SOCIEDAD | Un disparo que dejó secuelas gravísimas

Piden juicio oral para el gendarme acusado de dispararle al fotógrafo Pablo Grillo

El fiscal Eduardo Taiano sostuvo que el efectivo de Gendarmería actuó de manera "desproporcionada e irracional" y violó los protocolos de uso de la fuerza durante la manifestación por jubilados realizada en 2025.

Pablo Grillo

Pablo Grillo

Hace 4 días.

La Justicia federal pidió elevar a juicio oral la causa contra el cabo primero de la Gendarmería Nacional Argentina Héctor Jesús Guerrero, acusado de disparar una pistola lanza gases y provocar heridas gravísimas al fotorreportero Pablo Grillo durante una manifestación frente al Congreso de la Nación, en marzo de 2025.

El requerimiento fue presentado por el fiscal federal Eduardo Taiano, quien sostuvo que el accionar del gendarme fue “antirreglamentario, abusivo y desproporcionado”, además de representar “un peligro concreto para la vida e integridad física” de los manifestantes y del reportero gráfico.

Un disparo que dejó secuelas gravísimas

Según la investigación judicial, el hecho ocurrió el 12 de marzo de 2025 durante una protesta en defensa de los derechos de los jubilados frente al Congreso de la Nación Argentina.

De acuerdo con la fiscalía, entre las 17:05 y las 17:25, Guerrero efectuó seis disparos con una pistola lanza gases en forma horizontal, incumpliendo los protocolos establecidos para ese tipo de armamento. Uno de esos proyectiles impactó directamente en la cabeza de Grillo mientras el fotógrafo trabajaba cubriendo la manifestación.

El reportero fue trasladado de urgencia al Hospital Ramos Mejía con fractura de cráneo y pérdida de masa encefálica, debiendo ser sometido a múltiples cirugías.

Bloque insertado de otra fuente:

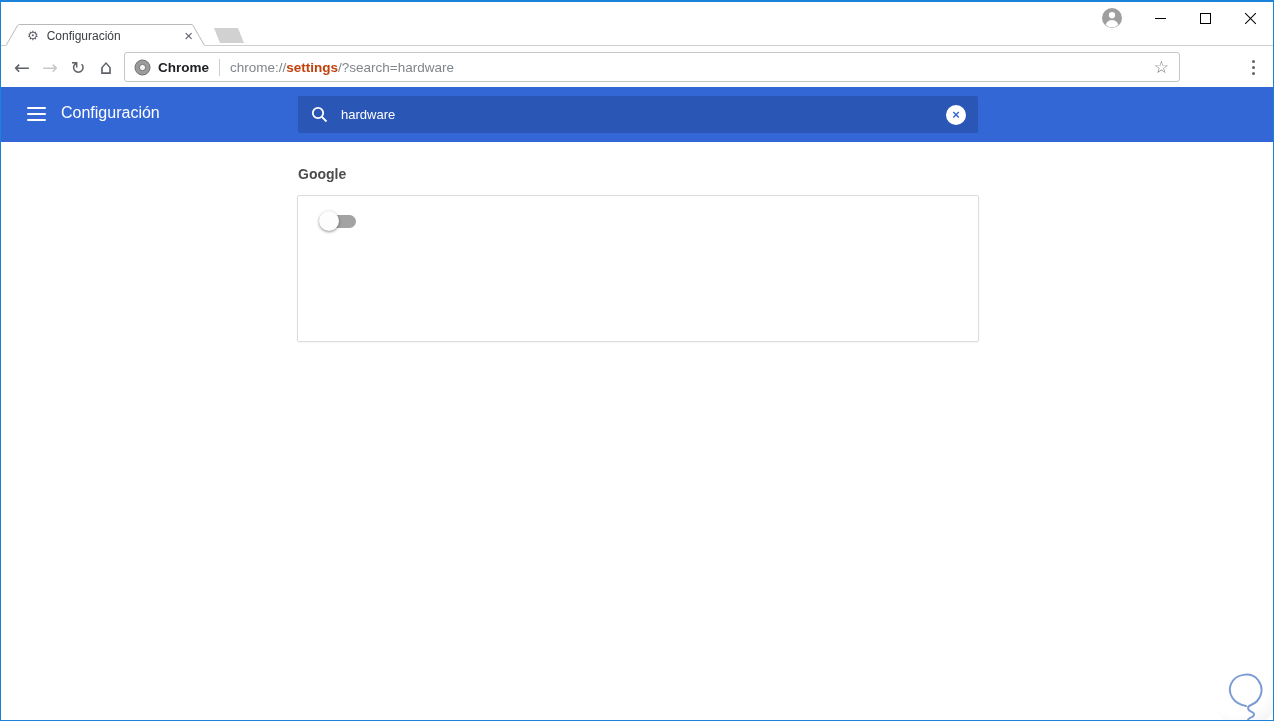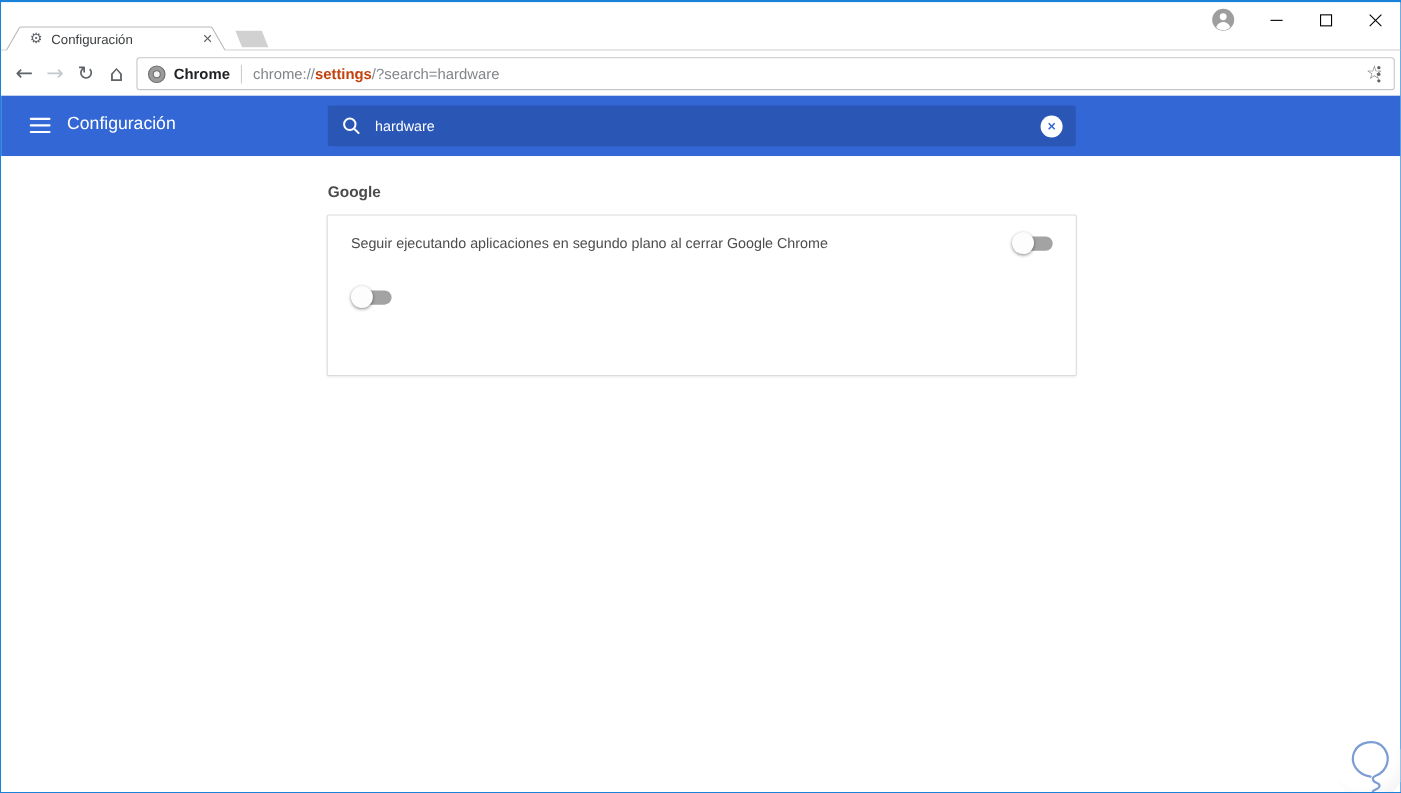"Chrome" .omnibox { width: 1144px -> 1056px }
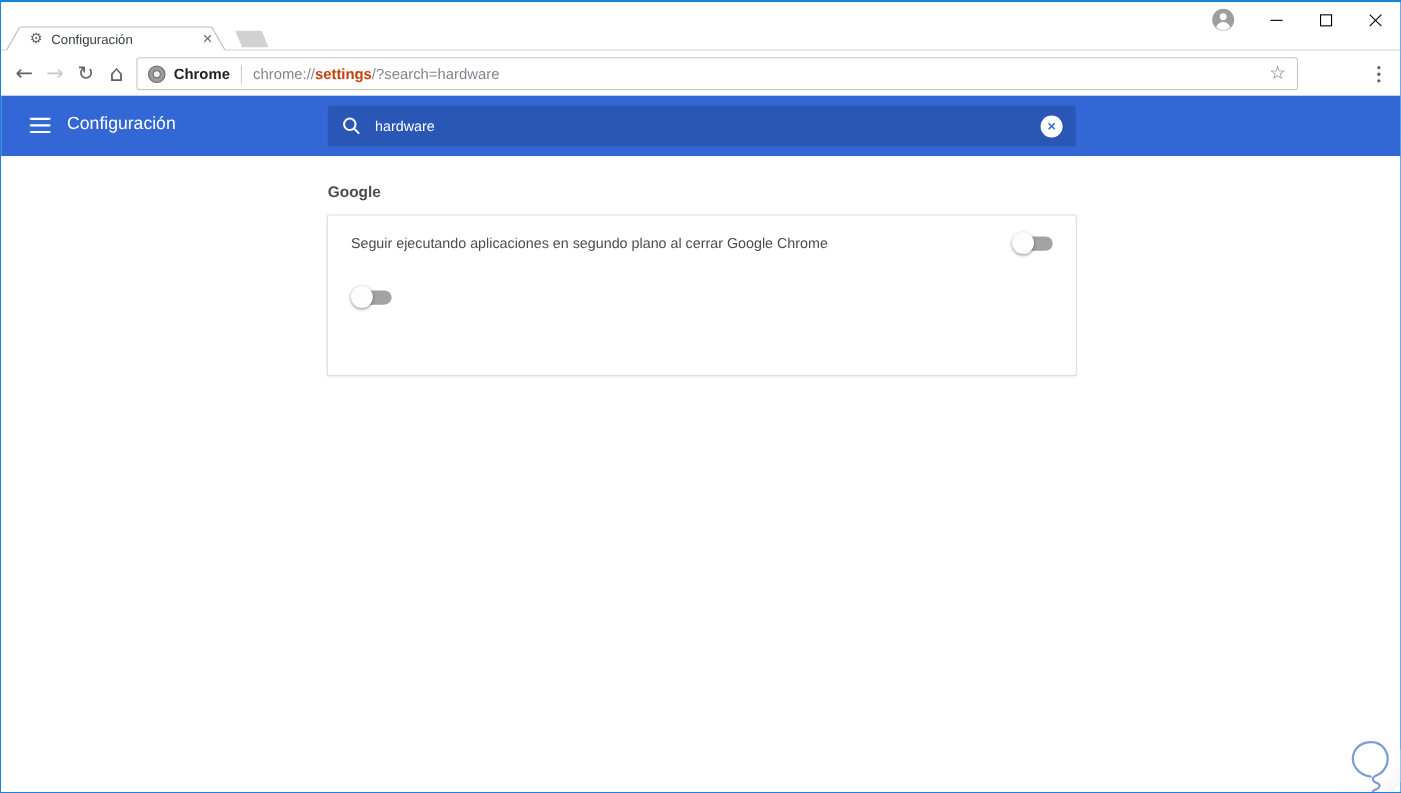"Seguir ejecutando aplicaciones en" div.row { html: <div> <span>Seguir ejecutando aplicaciones en segundo plano al cerrar Google Chrome</span> <span> <span></span> <span></span> </span> </div> -> none }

Los informes médicos incorporados a la causa indican que presenta un severo deterioro cognitivo y comunicacional, con posibles secuelas neurológicas permanentes e incapacidad laboral prolongada.

La fiscalía apuntó al “uso ilegítimo de la fuerza”

Para Taiano, el gendarme contaba con la capacitación necesaria para conocer las reglas de utilización del arma y sabía perfectamente que los disparos debían ejecutarse en forma oblicua y nunca dirigidos hacia personas.

Sin embargo, la fiscalía consideró probado que Guerrero se apartó deliberadamente de los protocolos, incluso cuando no existía una amenaza actual o inminente por parte de los manifestantes.

“Su accionar se realizó con plena consciencia de que infringía las normas y de que ponía en peligro a las personas allí presentes”, sostuvo el fiscal en el pedido de elevación a juicio.

El expediente también remarca que la propia Cámara Federal confirmó previamente el procesamiento del efectivo, respaldándose en pruebas audiovisuales, fotografías y documentación oficial que apuntan a su responsabilidad material en el hecho.

Debate sobre el accionar de las fuerzas de seguridad

El caso volvió a instalar el debate sobre el uso de la fuerza en protestas sociales y el rol de las fuerzas federales durante operativos antidisturbios.

En su presentación, la fiscalía recordó que la protesta pacífica constituye un derecho fundamental y remarcó que cualquier limitación debe darse únicamente en situaciones excepcionales.

La causa ahora avanza hacia una instancia clave, donde Guerrero podría enfrentar un juicio oral por los delitos de lesiones gravísimas agravadas y abuso de armas, en uno de los episodios más impactantes registrados durante las manifestaciones sociales de los últimos años en Argentina.